Neste cenário em que se insere, Rogers, então, afirma que o diagnóstico
poderia ser prejudicial ao paciente, pois nos moldes em que era realizado
concentrava a responsabilidade da atividade no especialista, podendo fazer o
primeiro percebê-lo como autoridade e retirando-lhe sua autonomia e
responsabilidade na relação que eles estabelecem. Aliás, é neste momento que
reformula o termo “paciente” para “cliente”, enfatizando o papel ativo do
demandante que solicita ajuda. Supondo haver uma relação direta entre a
autoridade e a atividade diagnóstica, esta última poderia passar esta conotação
de autoridade de um sobre o outro, então ela deveria ser evitada. Pelo exposto
nesta pesquisa, entendemos que esta relação de autoridade estaria associada à
relação de exercício de poder de um sobre o outro, comprometendo a liberdade

125
do cliente para mostrar-se de forma transparente e sem amarras na relação
psicoterapêutica.
Mesmo afirmando e argumentando que o diagnóstico pode não ser útil
para as intervenções psicoterápicas, faz pequenas ressalvas de que ele poderia
contribuir para apontar ganhos e prejuízos para a psicoterapia. Não se detém,
contudo, em discutir esta afirmação. Valida a importância dos instrumentos
psicológicos para conhecer os diferentes aspectos da dinâmica do cliente, mas
destaca que tal conhecimento não serve aos fins psicoterápicos. Encara os
sintomas como formas de acesso para conhecer o significado de questões mais
profundas do cliente.
Na segunda fase do pensamento rogeriano, a Reflexiva, em que Rogers
encontrava-se em Chicago, percebemos que o psicólogo continua
desenvolvendo uma proposta psicológica que pudesse auxiliar o indivíduo a
desenvolver-se por acreditar na sua tendência atualizante, sendo possível
elaborar suas questões psicológicas por meio de suas relações. Está
interessado em conhecer como o sujeito desenvolve-se na presença das
condições necessárias e suficientes para o estabelecimento de uma relação de
psicoterapia: empatia, aceitação positiva incondicional e congruência. Tais
atitudes do psicoterapeuta precisam ser percebidas pelo cliente. Compreende a
psicoterapia como um processo de experiência e empresta-se a explicar este
processo.
Se para um diagnóstico psicológico tradicional a teoria é o terreno no
quaol os dados encontram sentido, Rogers propôs uma teoria de psicoterapia
em que as informações fornecidas pelo cliente apenas ganham significado em
seu próprio discurso, não em livros e manuais. Alerta para o perigo de informar
um diagnóstico ao cliente, podendo este servir para que o próprio demandante
se atribua percepções não condizentes com sua experiência, mas com o
discurso do especialista, sendo, neste sentido, prejudicial. Desta maneira, sua
teoria sobre a psicoterapia deve ser sempre aberta e parcial, passível de
modificações e inclusões. Ao focar mais e mais o cliente e suas experiências,
afasta-se das propostas centradas em manuais e naquelas que ofereciam

126
primazia ao papel do especialista. Ele renomeia sua proposta: Psicoterapia
Centrada no Cliente.
Está, portanto, interessado em oferecer a oportunidade do cliente, por
meio da relação psicoterapêutica que estabelecem, informar o que pensa sobre
si, como se percebe, o que pretende, permitindo que ele seja o seu próprio
diagnosticador e modificando o modelo de atividade de diagnóstico psicológico
que conheciam até o momento. O psicoterapeuta deve fazer um esforço para
inserir-se na experiência do cliente para obter conhecimento dele a partir da
referência deste último, ao invés de pelas respostas às perguntas que
preenchem a avaliação de critérios exteriores. Parece ser, neste momento, que
sua afirmação de que diagnóstico é psicoterapia alcança sentido.
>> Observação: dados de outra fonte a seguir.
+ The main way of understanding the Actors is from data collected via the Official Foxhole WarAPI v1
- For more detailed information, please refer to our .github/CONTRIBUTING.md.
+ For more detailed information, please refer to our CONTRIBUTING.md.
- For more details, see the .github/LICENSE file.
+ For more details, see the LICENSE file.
Neste período, em Chicago, de 1950 à 1957, embora refute o trabalho
com um diagnóstico psicológico tradicional, questiona-se, contudo, sobre as
questões psicossomáticas, em que a queixa orgânica se faz presente. A
necessidade de realização do diagnóstico em virtude da demanda orgânica
prevaleceria? Como o especialista deveria proceder ao receber problemáticas
como esta? Rogers afirmou na obra Psicoterapia Centrada no Cliente que o
especialista deve excluir toda causalidade orgânica para questões psicológicas,
ou seja, sua atividade deve pautar-se na lógica médica, mas em se afastando
toda organicidade do caso, é necessário dar continuidade com um modelo que
permita incluir o restabelecimento da autonomia do sujeito. Além disto, pontua
que mesmo na presença da organicidade, pode ser importante que o terapeuta
convide o cliente a fazer decisões quanto às intervenções psicoterapêuticas.
Assim, o diagnóstico não é uma verdade absoluta sobre o cliente, uma
afirmação atemporal e completa. Rogers parece compreender o diagnóstico
como uma compreensão empática compartilhada dos significados contidos nas
experiências vividas pelos clientes, limitado, incompleto e parcial.
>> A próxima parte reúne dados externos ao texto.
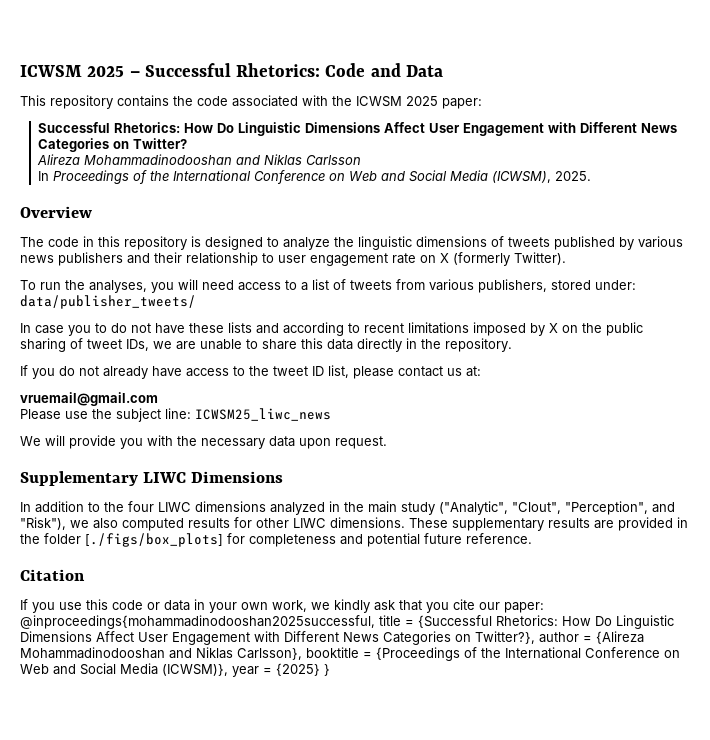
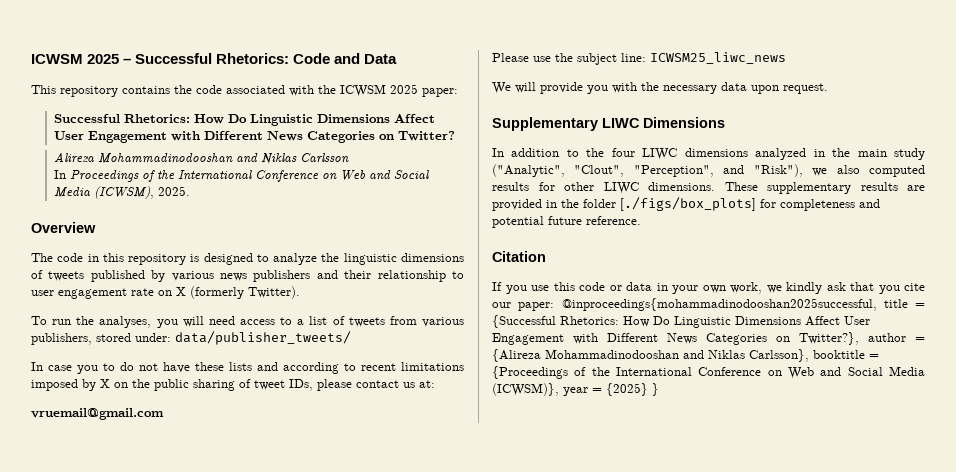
- In case you to do not have these lists and according to recent limitations imposed by X on the public sharing of tweet IDs, we are unable to share this data directly in the repository.
- If you do not already have access to the tweet ID list, please contact us at:
+ In case you to do not have these lists and according to recent limitations imposed by X on the public sharing of tweet IDs, please contact us at:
Avançando neste pensamento, os estudos de Rogers o levaram a concluir
que o tipo de relação que cliente e psicoterapeuta estabelecem também poderia
se desenvolver entre as pessoas, e extrapola suas considerações afirmando que
as condições podem estar presentes em todas as relações humanas. Acreditou

127
assim que a aceitação positiva incondicional, a empatia e a congruência devem
estar presentes em qualquer tipo de relação humana.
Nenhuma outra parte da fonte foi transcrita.